» **Work to be completed**
The records below must be repeated exactly, but without their pictures.

START Input data

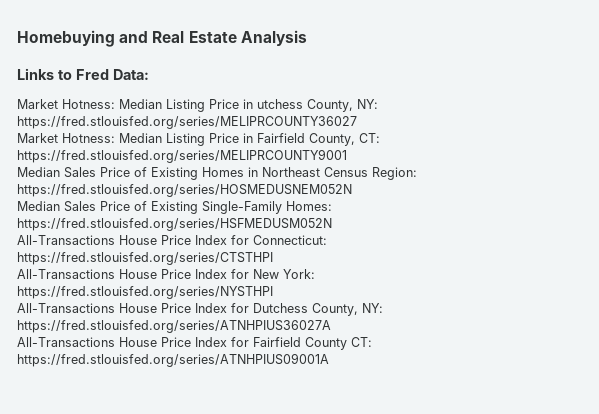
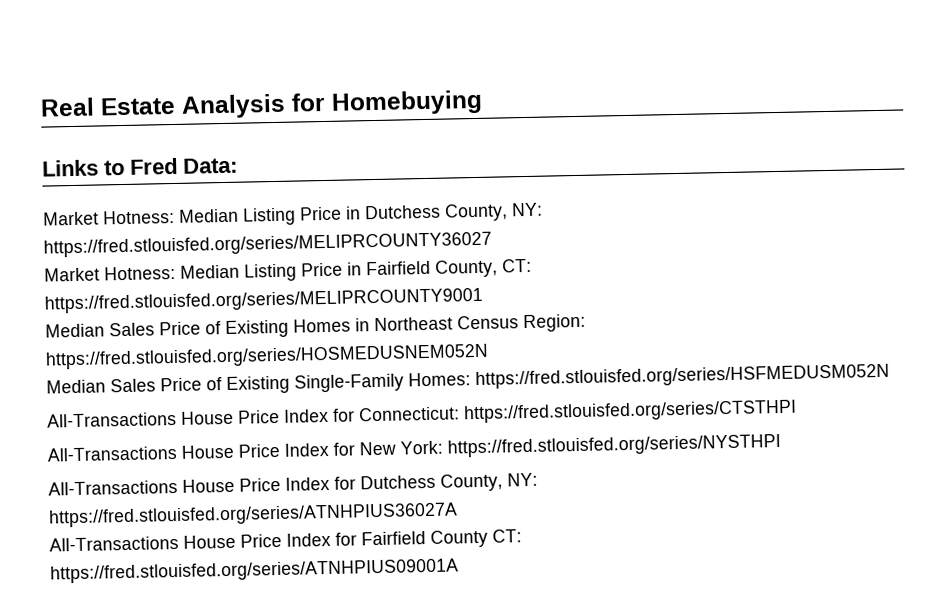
[17,30,149,47] Homebuying and -> (40, 107) none
(307, 38) none -> [291,89,483,116] for Homebuying
[257,99,303,109] utchess -> [364,204,441,220] Dutchess

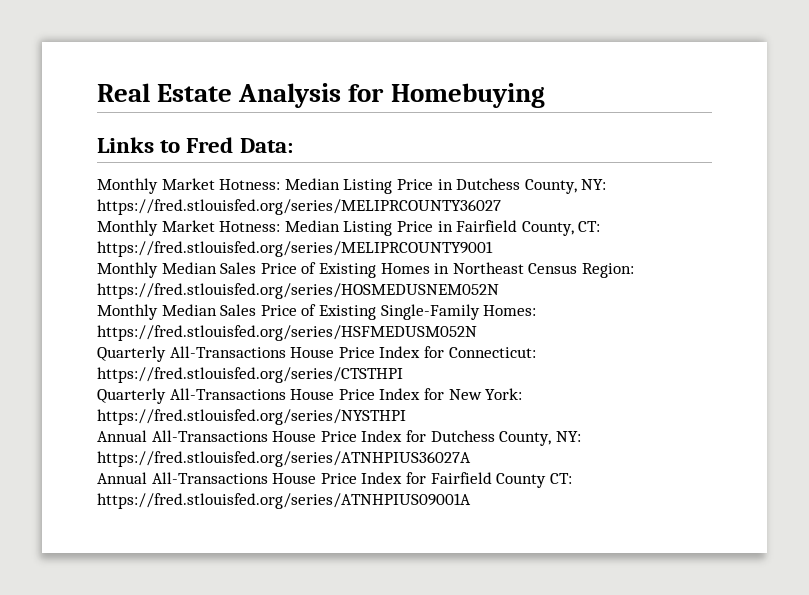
(238, 165) none -> [97,178,158,194] Monthly
(492, 244) none -> [97,220,158,236] Monthly
(483, 300) none -> [97,262,158,278] Monthly
(489, 356) none -> [97,304,158,320] Monthly
(890, 376) none -> [97,346,166,362] Quarterly
(797, 411) none -> [97,388,166,404] Quarterly
(781, 445) none -> [97,430,147,442] Annual
(458, 515) none -> [97,472,147,484] Annual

END Input data

» **Answer**
[17,30,149,47] Homebuying and -> (40, 107) none
(307, 38) none -> [291,89,483,116] for Homebuying
[257,99,303,109] utchess -> [364,204,441,220] Dutchess

(238, 165) none -> [97,178,158,194] Monthly
(492, 244) none -> [97,220,158,236] Monthly
(483, 300) none -> [97,262,158,278] Monthly
(489, 356) none -> [97,304,158,320] Monthly
(890, 376) none -> [97,346,166,362] Quarterly
(797, 411) none -> [97,388,166,404] Quarterly
(781, 445) none -> [97,430,147,442] Annual
(458, 515) none -> [97,472,147,484] Annual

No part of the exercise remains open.